L’intérêt pour le hard rock et le metal découle aussi, souvent, de la mode, des codes vestimentaires.  » Ils séduisent par leur image, leur identité forte, affirme Delphine Deconinck du Graspop. Certains gamins commencent par flasher sur les… beaux t-shirts Iron Maiden de leur cousin, leur père ou leur grand frère. Et comme on ne porte que ce qu’on connaît, ils partent à la découverte de la musique. »

Kerrang! en Angleterre, Aardschok aux Pays-Bas, Rock Hard en France… Des dizaines et des dizaines de titres de presse spécialisés lui assurent une visibilité en kiosque. Les albums sont par ailleurs souvent bien emballés dans les magasins de disques ou ce qu’il en reste. Hardeux et métalleux ont toujours eu un goût prononcé pour l’objet et son enveloppe. Fruit d’une véritable recherche graphique et esthétique. Reflet d’une symbiose entre la musique et l’image.
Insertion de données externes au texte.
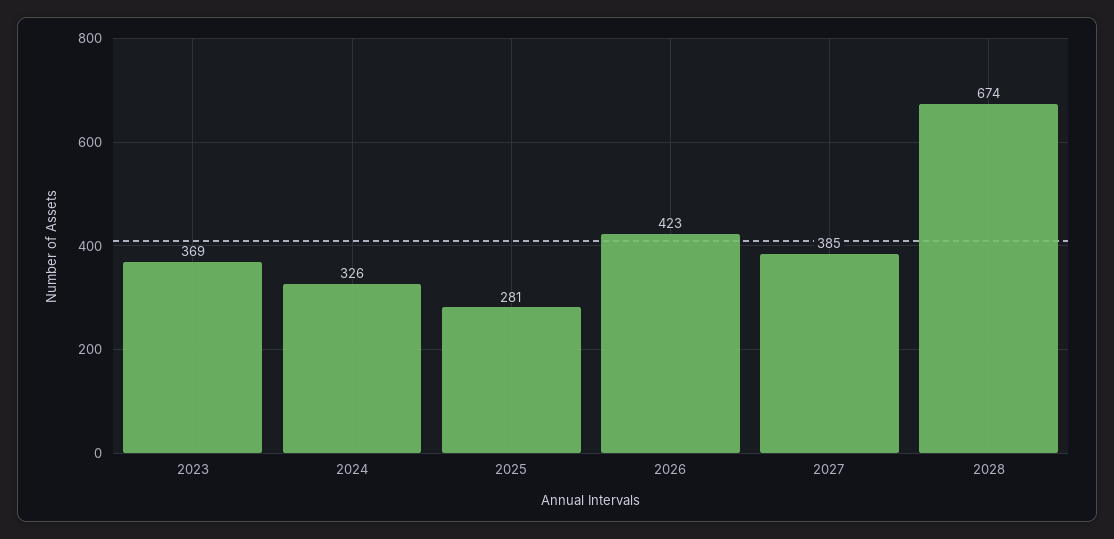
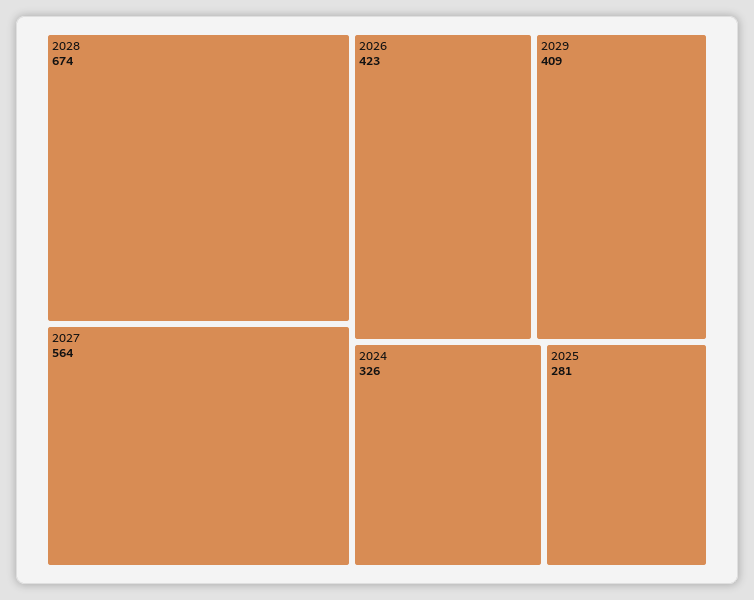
2023: 369 -> none
2027: 385 -> 564
2029: none -> 409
 » On pourrait disserter des heures sur le lien entre hard rock et graphic fantasy, les prix actuels des pochettes en 3D de Led Zep« , avance Pompon. Les fans en tout cas mettent la main au portefeuille. » Mes clients, une majorité de Flamands, téléchargent beaucoup pour écouter mais derrière ils dépensent. Sont prêts à débourser pour se procurer ces objets la plupart du temps très soignés. » Le hard rockeur esthète? Aussi. Et bien plus encore. l

u Graspop Metal Meeting, À Dessel, du 25/6 au 27/6.